* **What the task asks**: In your answer, reproduce exactly the lines from the beginning of the listing below through the one containing "top: 180px ->", and only those lines.

* **Input**:
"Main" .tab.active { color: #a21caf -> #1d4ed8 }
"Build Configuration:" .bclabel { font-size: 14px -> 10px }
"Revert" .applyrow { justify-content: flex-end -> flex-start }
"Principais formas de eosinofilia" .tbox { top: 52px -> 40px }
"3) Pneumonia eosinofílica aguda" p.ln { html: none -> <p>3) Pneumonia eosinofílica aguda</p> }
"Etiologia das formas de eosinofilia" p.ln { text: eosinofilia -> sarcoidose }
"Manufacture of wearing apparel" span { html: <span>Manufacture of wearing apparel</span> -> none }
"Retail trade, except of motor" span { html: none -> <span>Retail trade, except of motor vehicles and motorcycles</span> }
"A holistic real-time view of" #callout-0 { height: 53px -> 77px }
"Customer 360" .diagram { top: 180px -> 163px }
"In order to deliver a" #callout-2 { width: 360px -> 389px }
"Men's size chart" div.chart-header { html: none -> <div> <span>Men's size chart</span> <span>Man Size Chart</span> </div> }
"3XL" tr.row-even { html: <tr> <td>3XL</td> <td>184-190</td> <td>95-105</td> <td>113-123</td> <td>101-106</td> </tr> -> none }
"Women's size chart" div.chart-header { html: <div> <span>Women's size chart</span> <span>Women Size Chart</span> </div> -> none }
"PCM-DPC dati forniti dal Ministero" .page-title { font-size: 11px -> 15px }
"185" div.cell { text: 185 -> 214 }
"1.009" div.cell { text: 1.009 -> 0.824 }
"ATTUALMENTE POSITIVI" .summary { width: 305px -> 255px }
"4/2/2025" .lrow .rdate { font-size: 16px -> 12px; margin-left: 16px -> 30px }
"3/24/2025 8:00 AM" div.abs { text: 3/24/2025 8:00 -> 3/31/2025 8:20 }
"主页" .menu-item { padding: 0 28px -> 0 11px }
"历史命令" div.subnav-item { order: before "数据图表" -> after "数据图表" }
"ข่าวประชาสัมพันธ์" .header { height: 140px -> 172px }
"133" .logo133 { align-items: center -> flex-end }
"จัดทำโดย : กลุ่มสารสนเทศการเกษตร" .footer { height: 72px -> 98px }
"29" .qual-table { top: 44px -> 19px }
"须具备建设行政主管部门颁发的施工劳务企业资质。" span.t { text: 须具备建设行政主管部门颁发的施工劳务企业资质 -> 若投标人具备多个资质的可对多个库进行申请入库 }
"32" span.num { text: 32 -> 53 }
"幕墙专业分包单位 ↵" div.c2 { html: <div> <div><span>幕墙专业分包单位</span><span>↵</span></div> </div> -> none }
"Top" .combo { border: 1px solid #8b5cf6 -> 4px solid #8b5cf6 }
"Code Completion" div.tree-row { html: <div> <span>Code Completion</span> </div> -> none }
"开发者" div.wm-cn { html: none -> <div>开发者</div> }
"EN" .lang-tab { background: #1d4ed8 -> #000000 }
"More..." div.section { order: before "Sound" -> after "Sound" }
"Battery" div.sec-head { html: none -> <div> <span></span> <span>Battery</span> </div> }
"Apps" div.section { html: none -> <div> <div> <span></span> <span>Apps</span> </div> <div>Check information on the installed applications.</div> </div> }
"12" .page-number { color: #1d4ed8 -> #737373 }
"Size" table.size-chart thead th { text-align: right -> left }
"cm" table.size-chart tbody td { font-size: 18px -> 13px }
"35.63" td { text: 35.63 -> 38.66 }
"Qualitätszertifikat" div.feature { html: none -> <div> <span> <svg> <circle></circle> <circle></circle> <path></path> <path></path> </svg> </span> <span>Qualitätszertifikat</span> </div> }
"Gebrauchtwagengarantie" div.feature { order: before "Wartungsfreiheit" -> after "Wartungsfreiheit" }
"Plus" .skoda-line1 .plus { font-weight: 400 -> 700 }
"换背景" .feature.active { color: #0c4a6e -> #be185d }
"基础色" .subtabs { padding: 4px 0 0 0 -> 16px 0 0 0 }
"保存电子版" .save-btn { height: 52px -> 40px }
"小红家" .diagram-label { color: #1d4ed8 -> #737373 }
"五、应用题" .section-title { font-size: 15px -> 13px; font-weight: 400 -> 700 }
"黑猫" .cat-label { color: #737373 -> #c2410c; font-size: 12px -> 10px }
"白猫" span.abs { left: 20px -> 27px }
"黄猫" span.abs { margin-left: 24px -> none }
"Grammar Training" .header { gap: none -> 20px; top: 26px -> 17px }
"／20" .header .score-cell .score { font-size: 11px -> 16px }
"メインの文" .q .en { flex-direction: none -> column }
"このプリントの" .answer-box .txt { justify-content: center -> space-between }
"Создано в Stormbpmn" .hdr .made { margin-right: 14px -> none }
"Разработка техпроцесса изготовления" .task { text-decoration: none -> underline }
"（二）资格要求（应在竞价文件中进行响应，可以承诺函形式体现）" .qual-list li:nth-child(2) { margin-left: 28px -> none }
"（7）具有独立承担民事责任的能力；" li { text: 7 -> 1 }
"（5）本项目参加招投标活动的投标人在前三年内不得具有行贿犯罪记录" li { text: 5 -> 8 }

* **Exercise solution**:
"Main" .tab.active { color: #a21caf -> #1d4ed8 }
"Build Configuration:" .bclabel { font-size: 14px -> 10px }
"Revert" .applyrow { justify-content: flex-end -> flex-start }
"Principais formas de eosinofilia" .tbox { top: 52px -> 40px }
"3) Pneumonia eosinofílica aguda" p.ln { html: none -> <p>3) Pneumonia eosinofílica aguda</p> }
"Etiologia das formas de eosinofilia" p.ln { text: eosinofilia -> sarcoidose }
"Manufacture of wearing apparel" span { html: <span>Manufacture of wearing apparel</span> -> none }
"Retail trade, except of motor" span { html: none -> <span>Retail trade, except of motor vehicles and motorcycles</span> }
"A holistic real-time view of" #callout-0 { height: 53px -> 77px }
"Customer 360" .diagram { top: 180px -> 163px }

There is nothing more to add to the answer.